India’s successful launch of the Chandrayaan-2 Moon mission has caught the attention of the global community. China, in particular, has shown a keen interest in working with India on joint lunar missions in the future.
In a statement by China’s Foreign Ministry, it is stated that Beijing welcomes the beginning of India’s Chandrayaan-2 mission.
“We are ready to join forces with India and other countries to carry out lunar explorations,” said the Chinese Foreign Ministry spokesperson Hua Chungying. Along with this announcement, there have been other instances where China has bestowed praise towards India’s indigenous mission to the Moon. The Chandrayaan-2 is India’s second mission to the Moon and is slated to gather data and images from the Moon’s south pole-a region that has been little explored.
The chief of China’s lunar exploration program, Wu Weiren congratulated India on its success. If all parameters are met, India could become the fourth country to make a safe landing on the Moon behind the USA, Russia and China.
In the foray where the space missions have become more covert than ever, the world sees the two nations as major players. China specifically has been aggressively pushing for dominance in the space race. The launch of the Chang’e -4 lander and rover to the far side of the moon, the first of the kind, has been one of China’s most ambitious ventures.
This launch has particularly irked the US owing to the prospect that China might aggressively compete in this domain. The space race has considerably taken a rather ominous turn where now there is potential militaristic value attached to these missions.
The initiative of a ‘space force’ by the US and certain other nation is a dialogue in this direction and there is strategic, geopolitical value in such initiatives.
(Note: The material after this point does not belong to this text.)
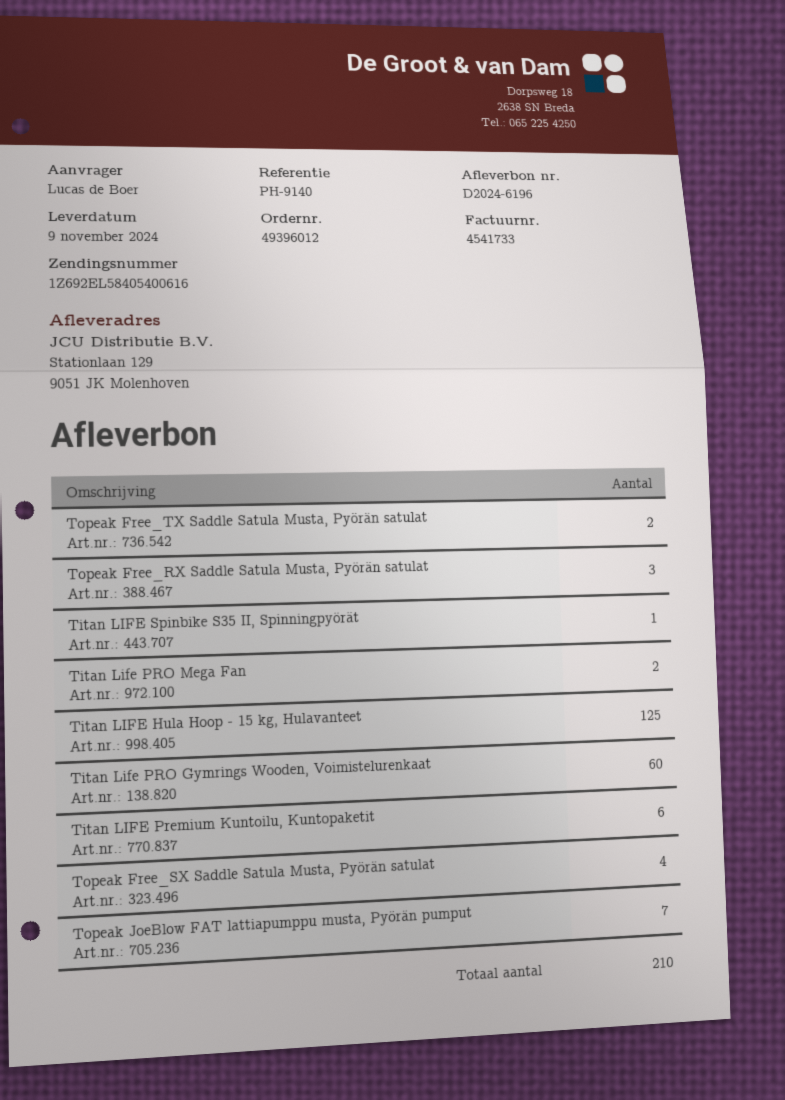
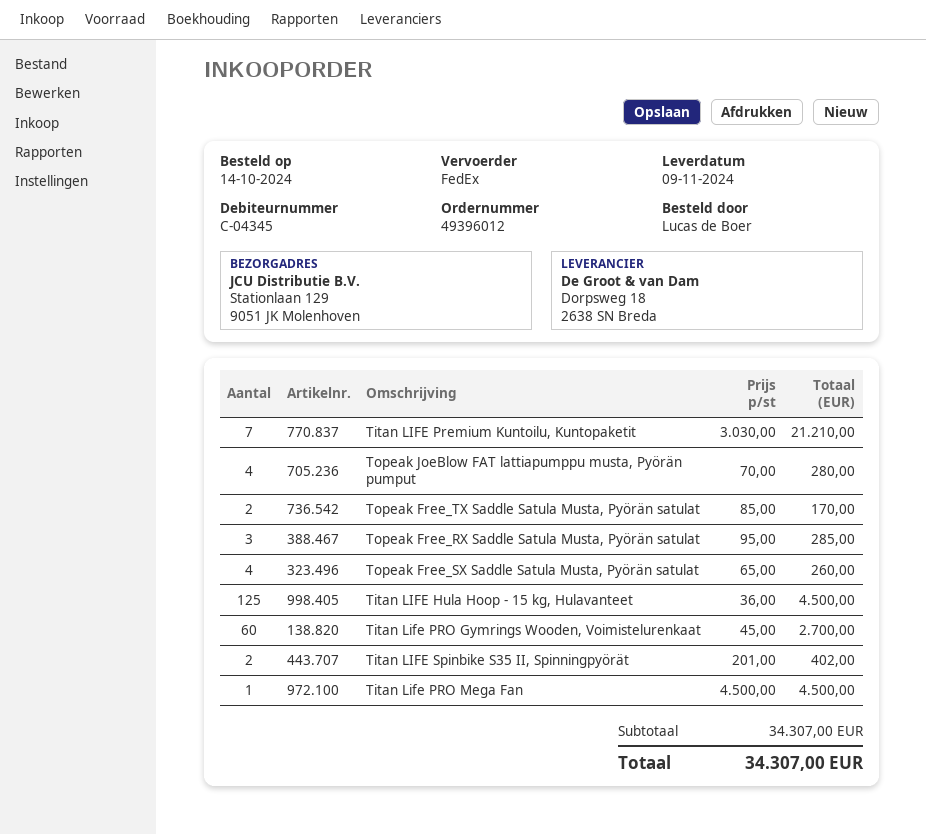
Titan LIFE Spinbike S35 II, Spinningpyörät: 1 -> 2
Titan Life PRO Mega Fan: 2 -> 1
Titan LIFE Premium Kuntoilu, Kuntopaketit: 6 -> 7
Topeak JoeBlow FAT lattiapumppu musta, Pyörän pumput: 7 -> 4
Experts see the Chang’e-4 launch as a form of soft power display while slightly increasing the power dynamics to tip towards Beijing.
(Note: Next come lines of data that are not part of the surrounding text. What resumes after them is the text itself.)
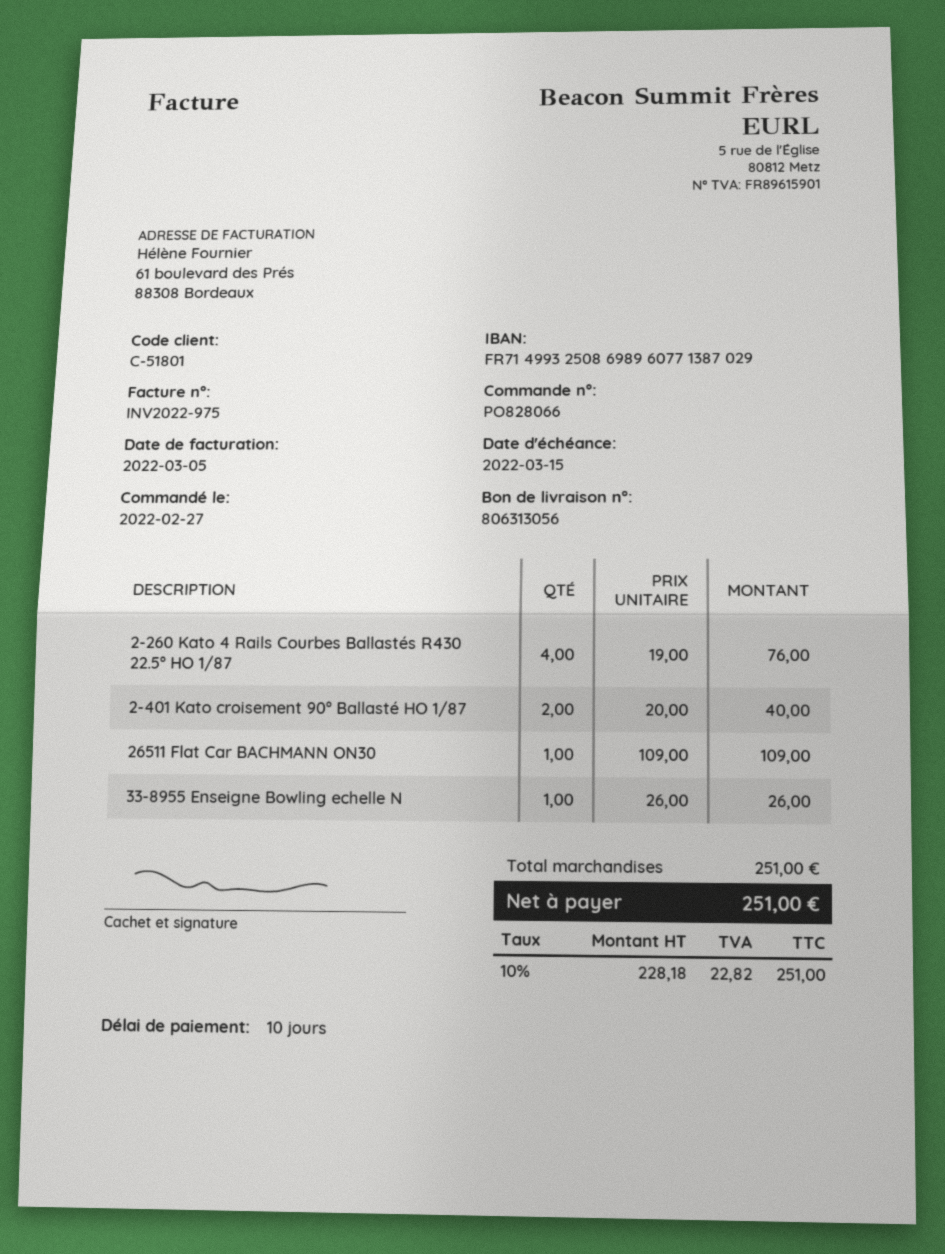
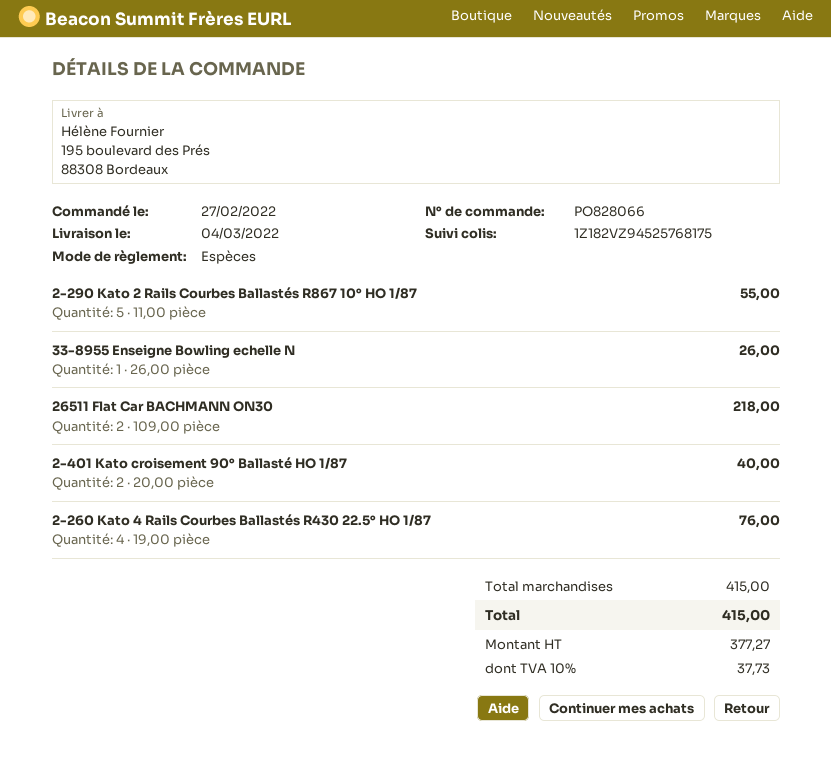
26511 Flat Car BACHMANN ON30: 1 x 109.00 = 109.00 -> 2 x 109.00 = 218.00
2-290 Kato 2 Rails Courbes Ballastés R867 10° HO 1/87: none -> 5 x 11.00 = 55.00
subtotal: 251.00 -> 415.00
net: 228.18 -> 377.27
tax: 10% = 22.82 -> 10% = 37.73
total: 251.00 -> 415.00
There have been determined efforts to devise internationals outputs on the Moon between 2023 and 2027. A Chinese crew is deemed to set foot on the Moon in 2030. There have been many ambitious plans charted out for China in the coming years which could most certainly propel their influence in research and technology worldwide. China had a record number of 38 launches last year alone; more than any country.
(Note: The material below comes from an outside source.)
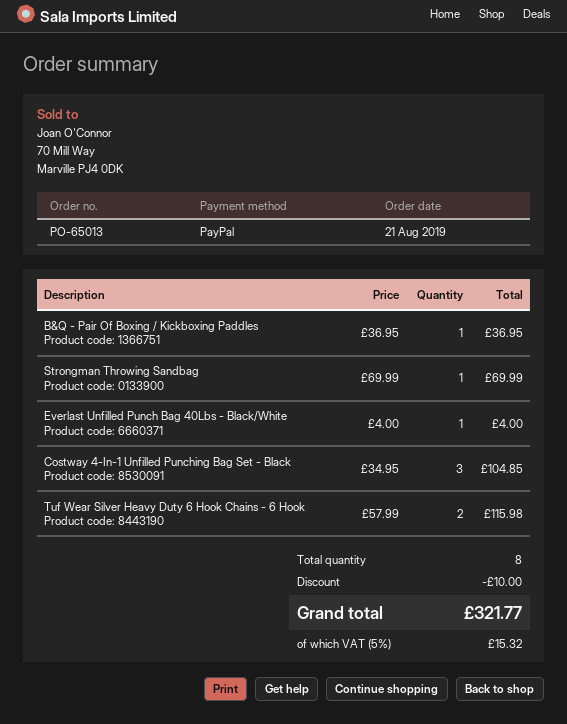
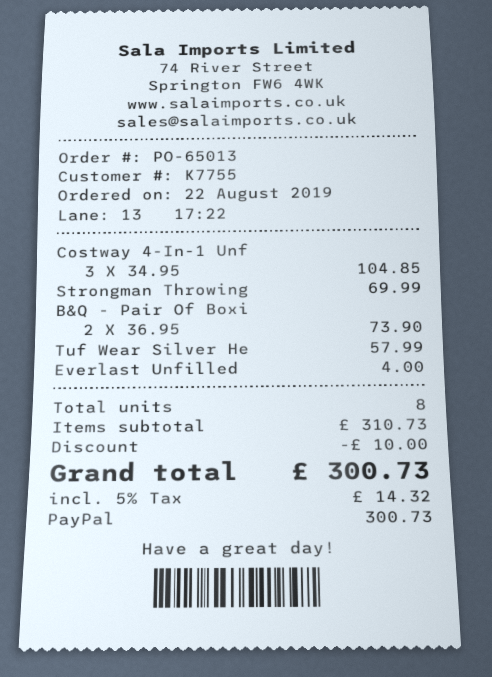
order date: 2019-08-21 -> 2019-08-22
B&Q - Pair Of Boxing / Kickboxing Paddles: 1 x 36.95 = 36.95 -> 2 x 36.95 = 73.90
Tuf Wear Silver Heavy Duty 6 Hook Chains - 6 Hook: 2 x 57.99 = 115.98 -> 1 x 57.99 = 57.99
tax: 5% = 15.32 -> 5% = 14.32
total: 321.77 -> 300.73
In the case of India, one can find a steady and strategic effort placed towards space explorations. It was an Indian mission that found traces of water in 2008, a monumental success. The impressive launch of 104 satellites on a single mission has led to India having the distinction of most satellites launched in a single mission. The record was previously held by Russia with 37 satellites.
The consequent launches have been integrated and successfully manifested as there has seldom been a failed launch at Indian Space Research Organisation (ISRO). There are also several policy changes in the works with the Indian government considering to draft a “Space Activities Bill”. The recent launch of the anti-satellite missile test (ASAT) has particularly concerned the American agencies which see the manifold Indian progress troublesome.
The collaboration of ISRO and Defence Research and Development Organisation (DRDO) is a sign of India’s entry to facilitate military counter-space capabilities. The ASAT mission has been a paradigm shift in policy from a nation that has more often than not projected itself as being ‘peaceful’.
India and China have engaged in a rather aggressive manner to ensure their place in space exploration. There is an East-leaning trend in the space race and that could be detrimental to the already established players.
The two nations have been cultivating a system of manufacture that is indigenous, cost-effective and value-based. The Mangalyaan mission, undertaken by India, was priced at a value much less than the budget of the movie “Gravity” (2013).
The Chinese counterpart China National Space Administration (CNSA) is said to feature manned missions to Mars in 2030 and manned missions to the Moon, soon. They are also suggesting to send rovers and lander to the orbits and surfaces of Jupiter and Uranus.
India is currently working on a manned mission to the Moon by 2022 in the ambitious Gaganyaan mission. The possible collaboration with China could be seen as a manner of putting to rest the geopolitical unrest that ensues between the two nations. China and India are slowly turning the tides in space exploration as there is a very intensive trend as the space race has shifted the paradigm to the East.